> Material for this task

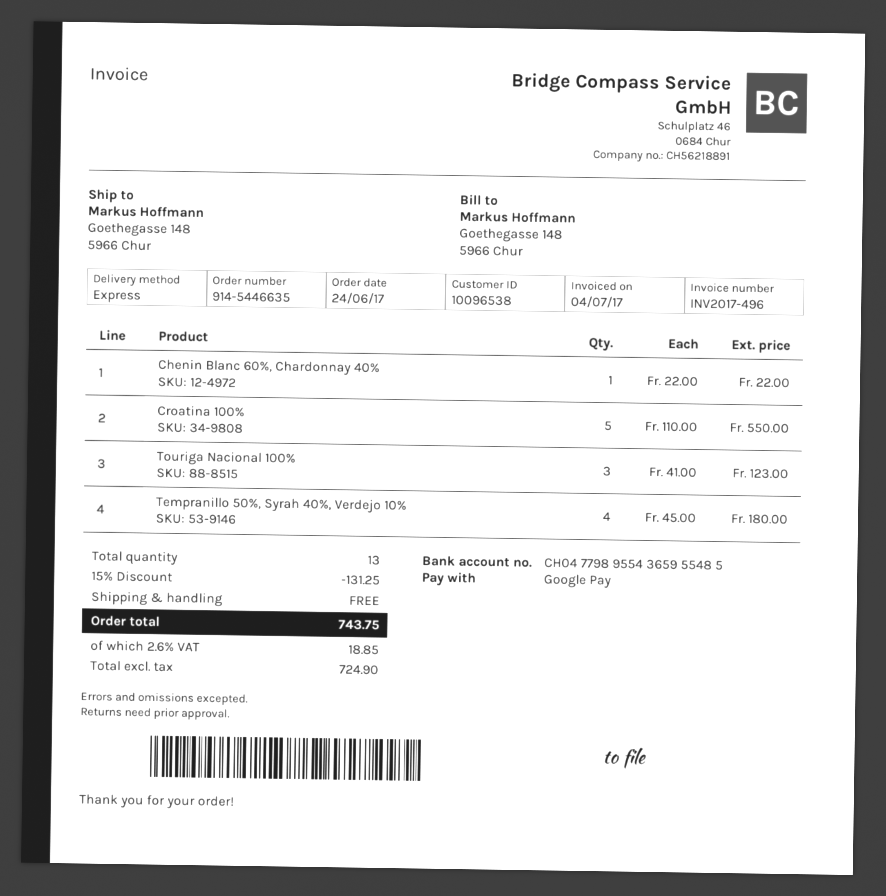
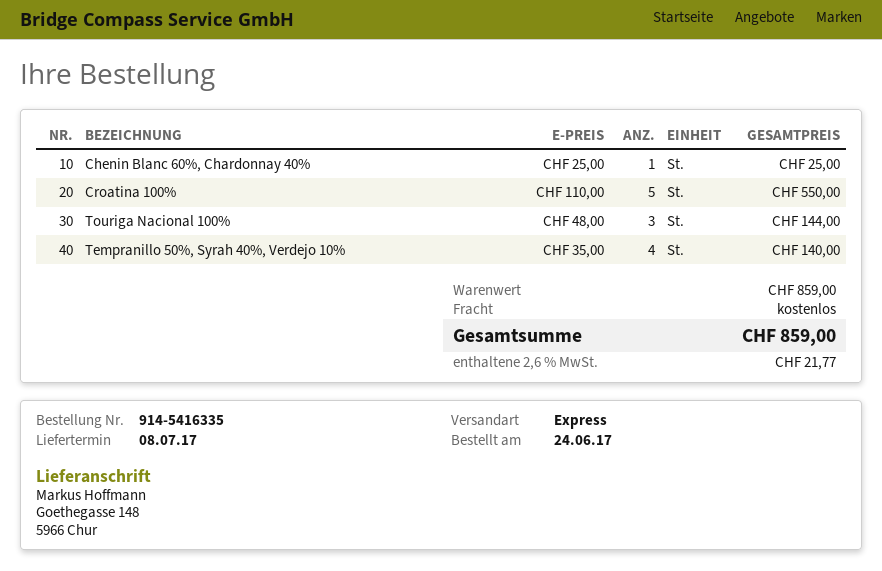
order number: 914-5446635 -> 914-5416335
Chenin Blanc 60%, Chardonnay 40%: 1 x 22.00 = 22.00 -> 1 x 25.00 = 25.00
Touriga Nacional 100%: 3 x 41.00 = 123.00 -> 3 x 48.00 = 144.00
Tempranillo 50%, Syrah 40%, Verdejo 10%: 4 x 45.00 = 180.00 -> 4 x 35.00 = 140.00
discount: 15% = 131.25 -> none
tax: 2.6% = 18.85 -> 2.6% = 21.77
total: 743.75 -> 859.00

> Aim of the task
Output nothing but the lines from the one with "Touriga Nacional 100%: 3" through the last line above, each exactly as it stands.

> Response to the task
Touriga Nacional 100%: 3 x 41.00 = 123.00 -> 3 x 48.00 = 144.00
Tempranillo 50%, Syrah 40%, Verdejo 10%: 4 x 45.00 = 180.00 -> 4 x 35.00 = 140.00
discount: 15% = 131.25 -> none
tax: 2.6% = 18.85 -> 2.6% = 21.77
total: 743.75 -> 859.00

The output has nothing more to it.